Perfect hash functions provide a collision-free alternative. Researchers provide the function with some additional information, such as the number of spaces in which the data will be placed. It can then perform additional calculations to figure out where to place each key to avoid collisions. However, these added calculations make the function more difficult to perform and less efficient.
“We wonder, if we know more about the data — that it’s going to come from a certain distribution — can we use the learned models to build a hash function that will actually reduce collisions?” said Vaidya.
A data distribution shows all possible values ​​in a dataset, and how often each value occurs. The distribution can be used to calculate the probability that a particular value is present in a sample of data.
Researchers take a small sample from a dataset and use machine learning to estimate the shape of the data distribution, or how the data is spread out. The learned model then uses the approximation to predict the location of a key in the dataset.
They found that learned models are easier to build and run faster than perfect hash functions and that they lead to fewer collisions than traditional hash functions if the data is distributed in a predictable way. But if the data is not predictably distributed, because the gaps between data points are too wide, using learned models can cause more collisions.
“We may have a large number of data inputs, and each one has a different interval between it and the next, so learning is quite difficult,” Sabek explained.

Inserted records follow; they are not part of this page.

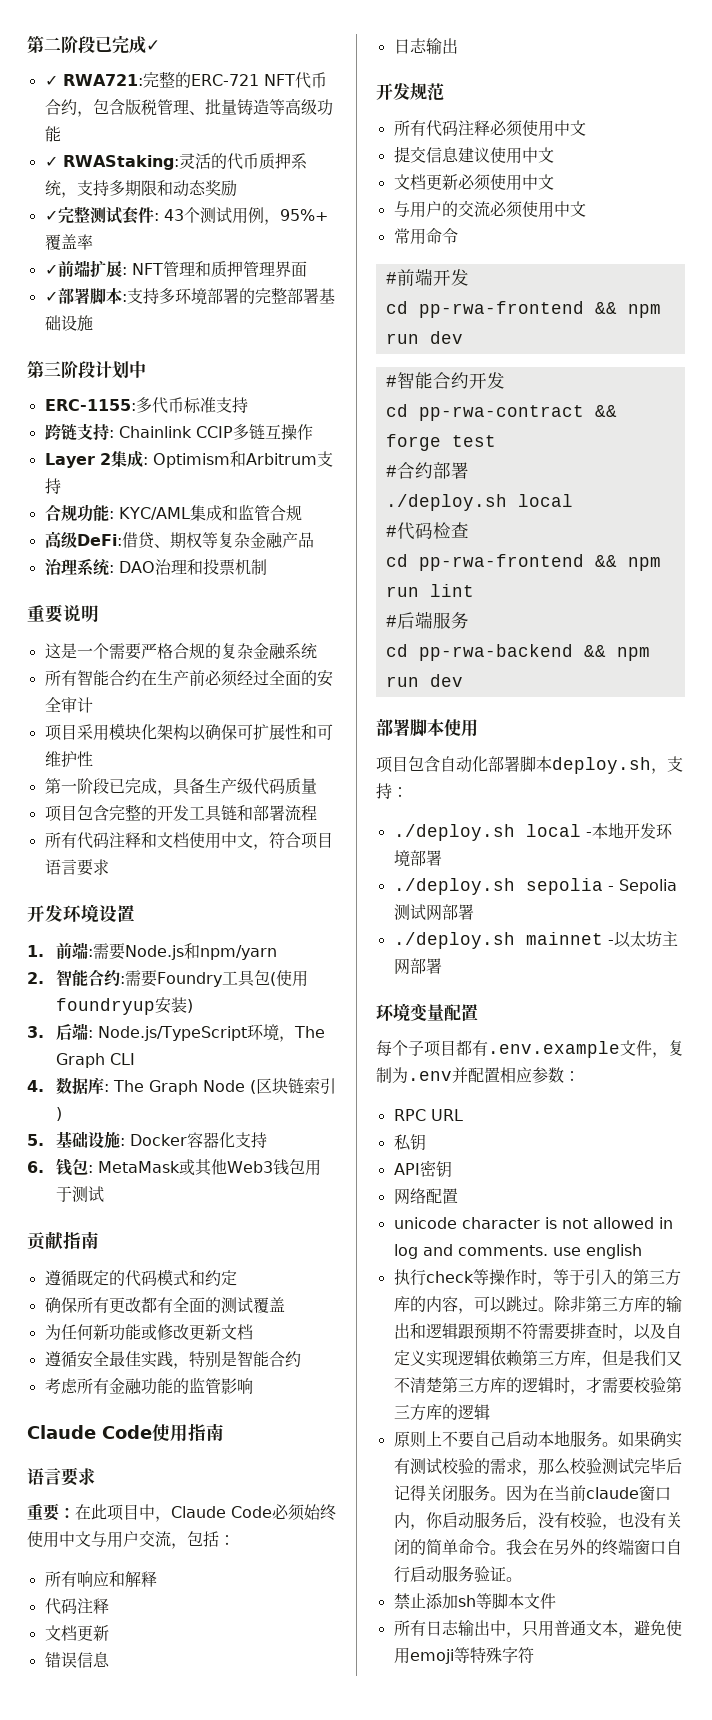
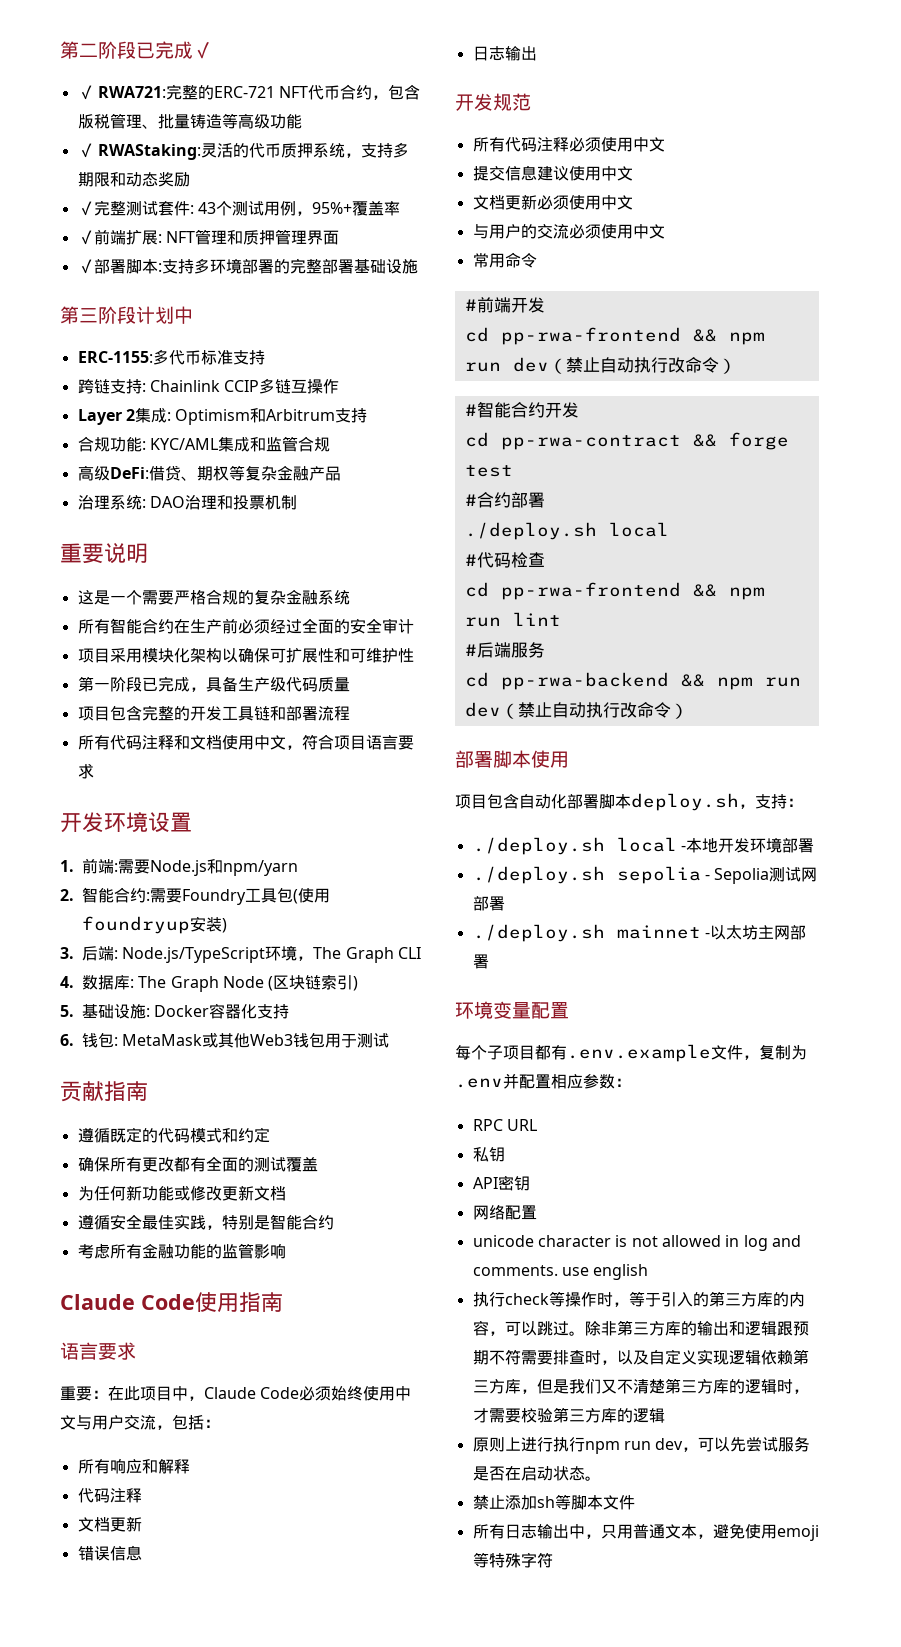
- cd pp-rwa-frontend && npm run dev
+ cd pp-rwa-frontend && npm run dev（禁止自动执行改命令）
- cd pp-rwa-backend && npm run dev
+ cd pp-rwa-backend && npm run dev（禁止自动执行改命令）
- 原则上不要自己启动本地服务。如果确实有测试校验的需求，那么校验测试完毕后记得关闭服务。因为在当前claude窗口内，你启动服务后，没有校验，也没有关闭的简单命令。我会在另外的终端窗口自行启动服务验证。
+ 原则上进行执行npm run dev，可以先尝试服务是否在启动状态。

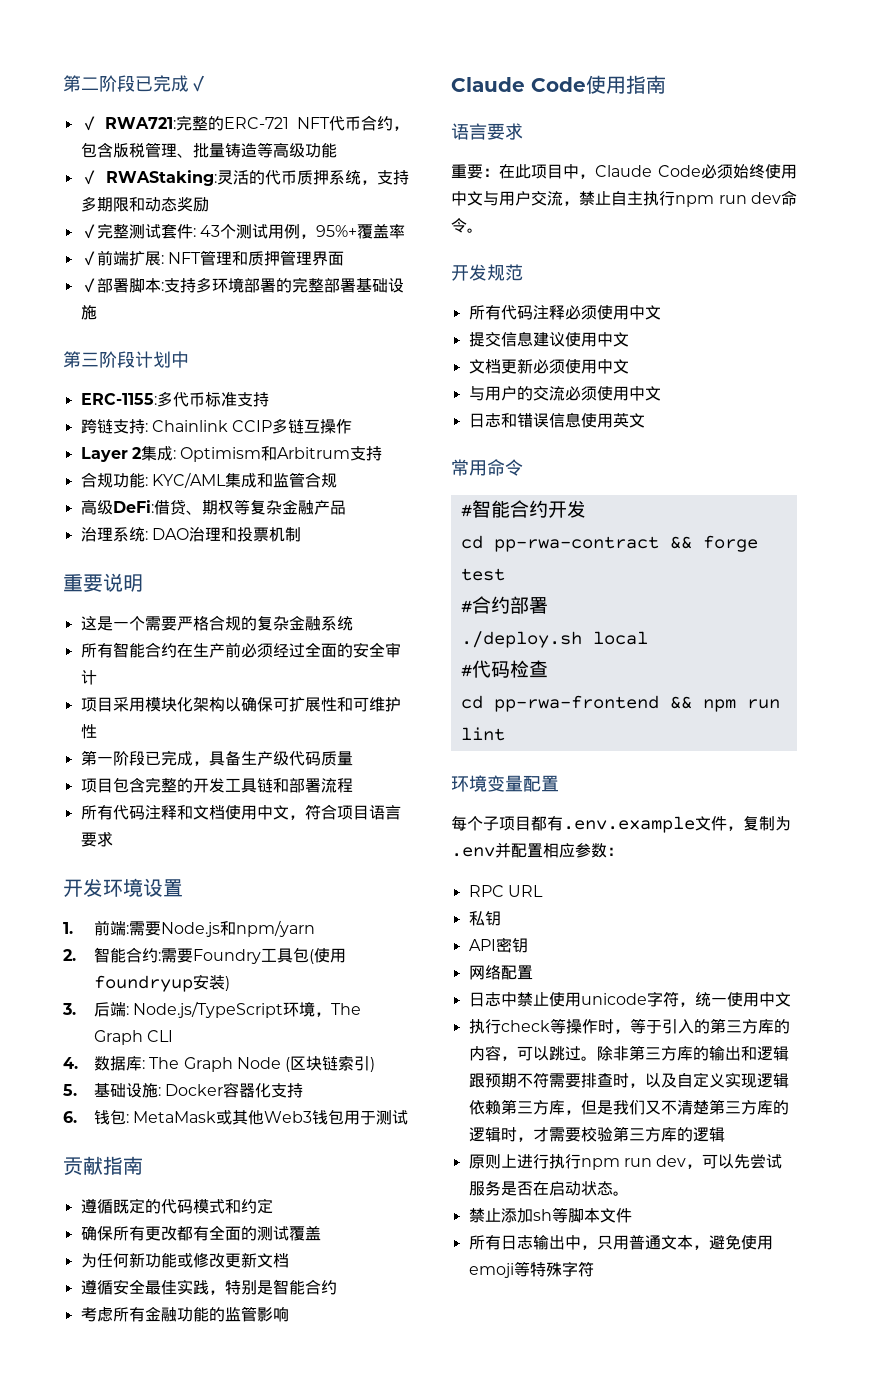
- 重要：在此项目中，Claude Code必须始终使用中文与用户交流，包括：
- 所有响应和解释
- 代码注释
- 文档更新
- 错误信息
- 日志输出
+ 重要：在此项目中，Claude Code必须始终使用中文与用户交流，禁止自主执行npm run dev命令。
+ 日志和错误信息使用英文
  常用命令
- #前端开发
- cd pp-rwa-frontend && npm run dev（禁止自动执行改命令）
- #后端服务
- cd pp-rwa-backend && npm run dev（禁止自动执行改命令）
- 部署脚本使用
- 项目包含自动化部署脚本deploy.sh，支持：
- ./deploy.sh local -本地开发环境部署
- ./deploy.sh sepolia - Sepolia测试网部署
- ./deploy.sh mainnet -以太坊主网部署
- unicode character is not allowed in log and comments. use english
+ 日志中禁止使用unicode字符，统一使用中文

Fewer collisions, faster results
When data is predictably distributed, learned models can reduce the ratio of colliding keys in a dataset from 30 percent to 15 percent, compared to traditional hash functions. They also achieve better throughput than perfect hash functions. In the best cases, the learned models reduced the runtime by about 30 percent.
As they explored the use of learned models for hashing, the researchers also discovered that overall the number of sub-models affected the majority. Each learned model consists of smaller linear models that approximate the distribution of the data. With more sub-models, the learned model produces a more accurate estimate, but it takes more time.
“With a certain limit of sub-models, you get enough information to form the estimate you need for the hash function. But after that, it doesn’t lead to much improvement in collision reduction,” Sabek said. .
Building on this analysis, the researchers wanted to use the learned models to design hash functions for other types of data. They also plan to explore learned hashing for databases where data can be inserted or deleted. When the data is updated in this way, the model has to change accordingly, but changing the model while maintaining accuracy is a difficult problem.
“We want to encourage the community to use machine learning within more fundamental data structures and operations. Any kind of core data structure gives us the opportunity to use machine learning to capture data properties and get better performance. We still have a lot to explore,” said Sabek.
This work was supported, in part, by Google, Intel, Microsoft, the National Science Foundation, the United States Air Force Research Laboratory, and the United States Air Force Artificial Intelligence Accelerator.